- WHAT IS REQUIRED -
Whenever a line in this data holds the word "progressive", report that line in full.

(Web page revision data)
⁂
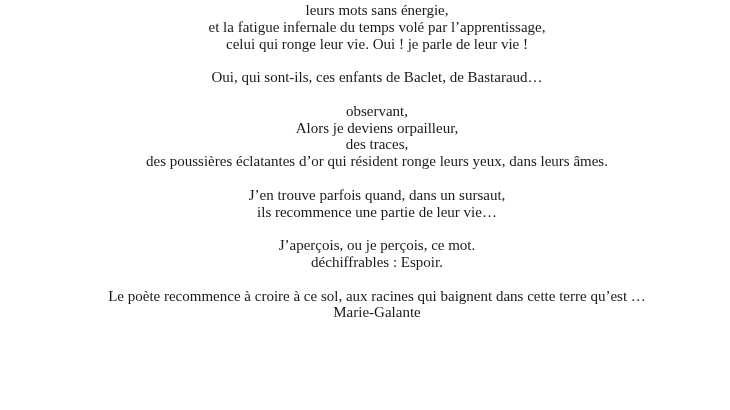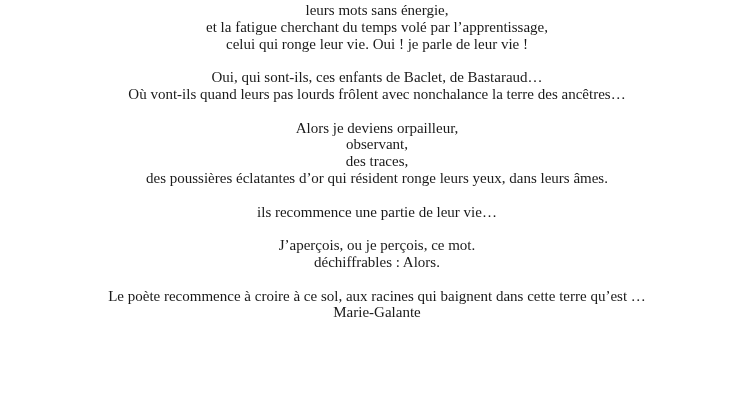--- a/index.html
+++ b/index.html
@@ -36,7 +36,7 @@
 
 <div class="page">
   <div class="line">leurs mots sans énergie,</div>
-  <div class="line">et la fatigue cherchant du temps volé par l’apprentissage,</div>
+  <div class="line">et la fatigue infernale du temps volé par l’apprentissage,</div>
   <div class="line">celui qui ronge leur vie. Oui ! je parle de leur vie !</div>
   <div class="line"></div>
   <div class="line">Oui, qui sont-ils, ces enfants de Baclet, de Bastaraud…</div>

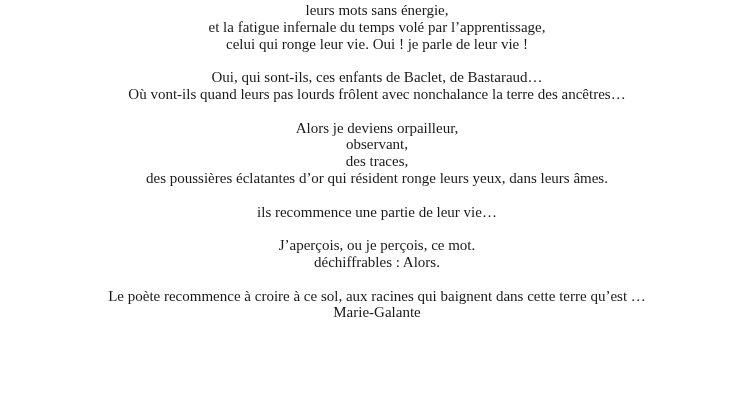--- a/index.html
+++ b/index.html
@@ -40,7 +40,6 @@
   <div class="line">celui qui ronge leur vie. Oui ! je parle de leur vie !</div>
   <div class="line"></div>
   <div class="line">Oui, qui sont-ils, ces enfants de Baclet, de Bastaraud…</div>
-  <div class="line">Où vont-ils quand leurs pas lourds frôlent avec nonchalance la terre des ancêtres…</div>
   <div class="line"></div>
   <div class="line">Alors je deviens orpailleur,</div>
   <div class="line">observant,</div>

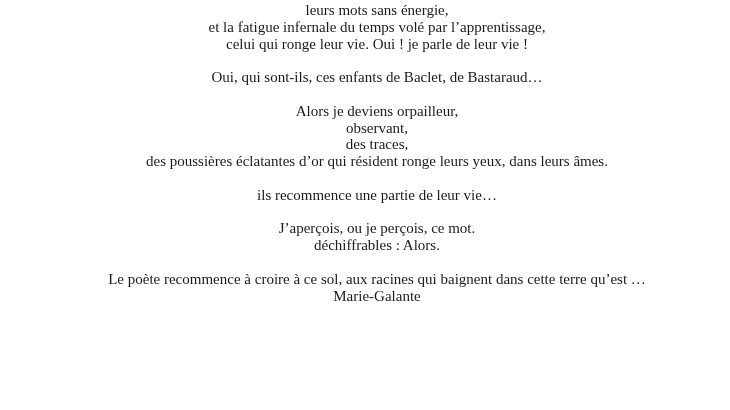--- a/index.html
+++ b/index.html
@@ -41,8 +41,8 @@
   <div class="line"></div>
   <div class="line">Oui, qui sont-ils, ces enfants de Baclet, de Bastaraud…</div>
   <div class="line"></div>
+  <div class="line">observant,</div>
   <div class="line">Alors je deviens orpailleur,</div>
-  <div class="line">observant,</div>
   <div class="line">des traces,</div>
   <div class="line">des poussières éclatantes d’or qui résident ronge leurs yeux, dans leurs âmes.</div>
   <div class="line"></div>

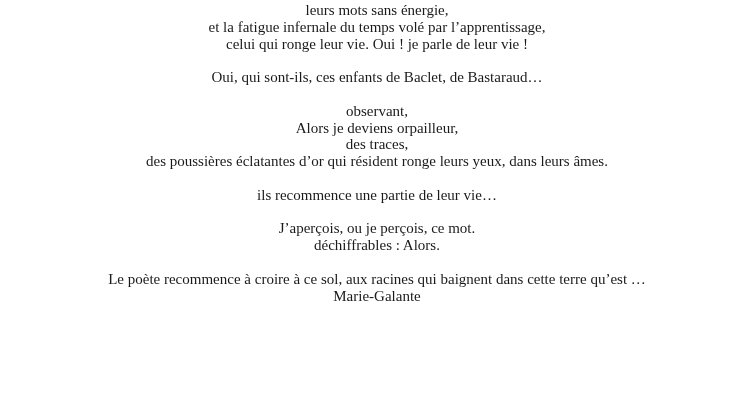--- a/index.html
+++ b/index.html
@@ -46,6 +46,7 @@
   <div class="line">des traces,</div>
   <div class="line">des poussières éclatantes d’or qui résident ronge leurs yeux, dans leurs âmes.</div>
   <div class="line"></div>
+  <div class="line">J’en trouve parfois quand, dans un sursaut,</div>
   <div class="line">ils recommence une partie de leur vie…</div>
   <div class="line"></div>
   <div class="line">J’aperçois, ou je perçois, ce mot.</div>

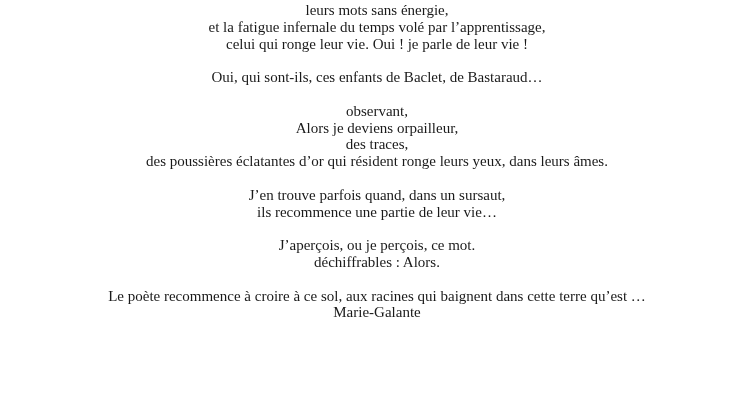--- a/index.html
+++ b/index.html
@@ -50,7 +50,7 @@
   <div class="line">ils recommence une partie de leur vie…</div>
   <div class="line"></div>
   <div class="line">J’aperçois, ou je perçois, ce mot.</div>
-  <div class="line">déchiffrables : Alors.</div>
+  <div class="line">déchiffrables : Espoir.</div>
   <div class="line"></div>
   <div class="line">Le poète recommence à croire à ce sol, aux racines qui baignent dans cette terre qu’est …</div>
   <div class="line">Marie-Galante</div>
⁂
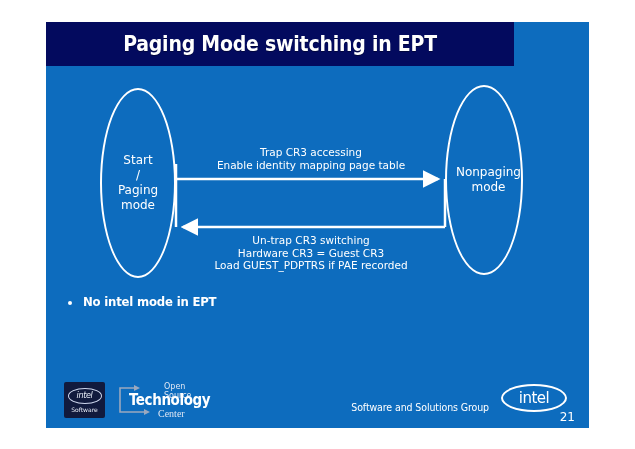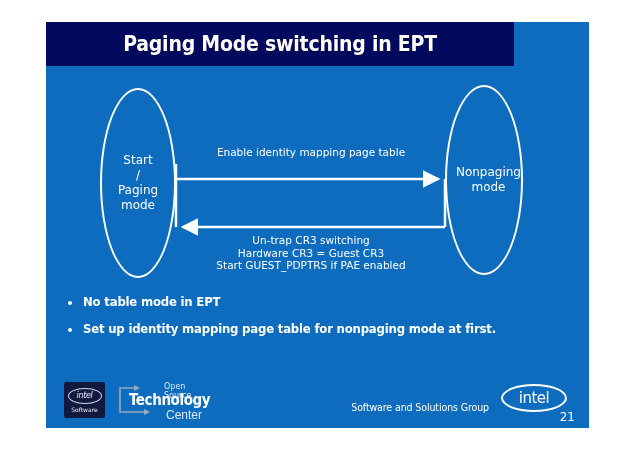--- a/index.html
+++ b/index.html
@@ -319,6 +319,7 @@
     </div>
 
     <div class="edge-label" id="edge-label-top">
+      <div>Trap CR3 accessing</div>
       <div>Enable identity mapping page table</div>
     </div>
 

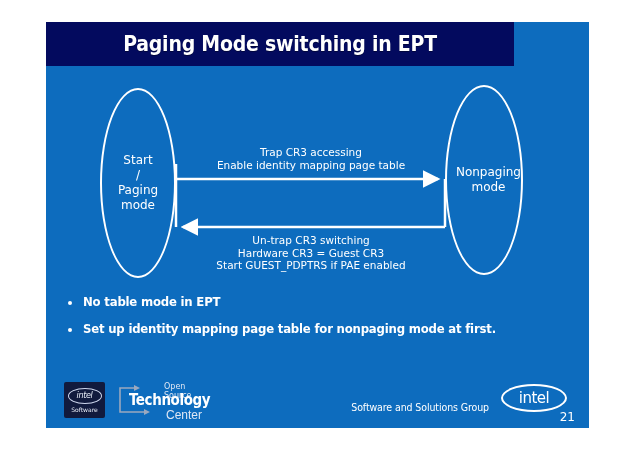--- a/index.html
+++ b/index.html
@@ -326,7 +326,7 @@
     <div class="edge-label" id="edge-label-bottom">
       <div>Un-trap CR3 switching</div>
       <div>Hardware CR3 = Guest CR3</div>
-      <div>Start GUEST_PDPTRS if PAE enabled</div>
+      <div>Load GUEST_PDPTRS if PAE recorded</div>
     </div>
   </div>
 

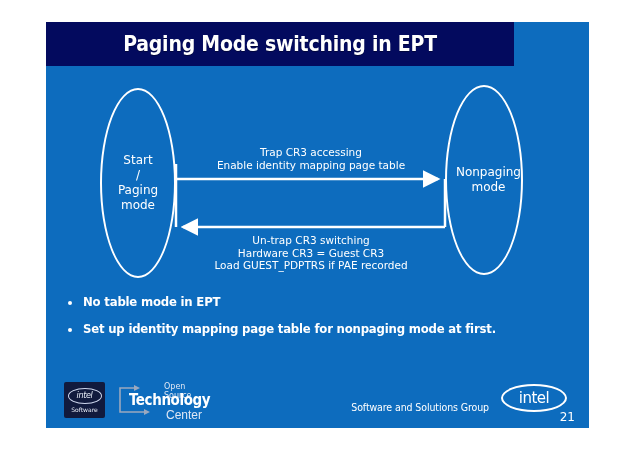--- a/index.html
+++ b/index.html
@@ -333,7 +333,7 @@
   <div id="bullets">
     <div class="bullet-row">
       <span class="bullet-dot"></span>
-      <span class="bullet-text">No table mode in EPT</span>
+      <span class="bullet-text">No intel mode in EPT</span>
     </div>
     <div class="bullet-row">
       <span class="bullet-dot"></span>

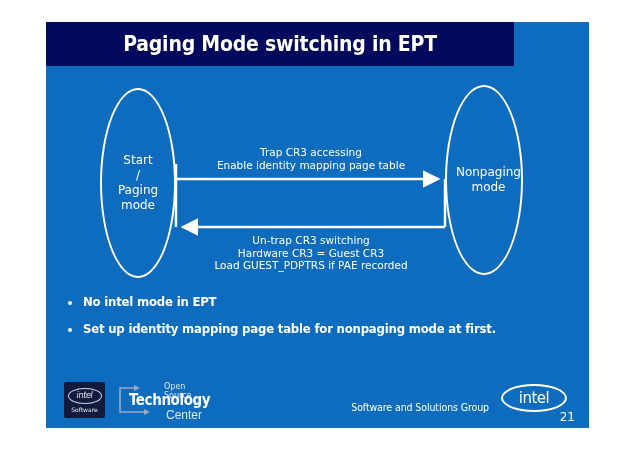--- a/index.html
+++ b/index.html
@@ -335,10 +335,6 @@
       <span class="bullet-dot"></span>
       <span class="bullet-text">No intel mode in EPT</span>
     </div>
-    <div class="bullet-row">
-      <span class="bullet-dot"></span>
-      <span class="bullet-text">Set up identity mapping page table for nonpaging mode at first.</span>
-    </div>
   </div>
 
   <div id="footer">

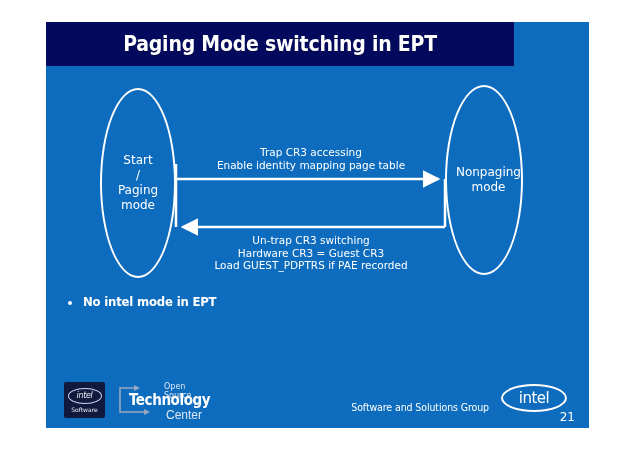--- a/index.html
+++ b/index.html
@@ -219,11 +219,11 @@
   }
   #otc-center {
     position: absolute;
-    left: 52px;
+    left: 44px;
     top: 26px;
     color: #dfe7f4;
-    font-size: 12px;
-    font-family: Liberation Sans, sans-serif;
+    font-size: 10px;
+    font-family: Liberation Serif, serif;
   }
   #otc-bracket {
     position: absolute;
⁂
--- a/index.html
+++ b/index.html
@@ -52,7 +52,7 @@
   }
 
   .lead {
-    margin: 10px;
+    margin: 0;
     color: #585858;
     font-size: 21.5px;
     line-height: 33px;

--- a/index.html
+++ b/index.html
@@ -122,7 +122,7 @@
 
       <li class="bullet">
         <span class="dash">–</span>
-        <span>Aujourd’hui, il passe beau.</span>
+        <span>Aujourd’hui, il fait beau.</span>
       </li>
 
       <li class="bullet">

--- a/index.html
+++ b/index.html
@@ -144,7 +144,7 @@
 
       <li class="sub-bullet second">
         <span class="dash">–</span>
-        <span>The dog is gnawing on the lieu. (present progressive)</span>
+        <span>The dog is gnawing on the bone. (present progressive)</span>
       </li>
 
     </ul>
⁂
- EXERCISE SOLUTION -
-        <span>The dog is gnawing on the lieu. (present progressive)</span>
+        <span>The dog is gnawing on the bone. (present progressive)</span>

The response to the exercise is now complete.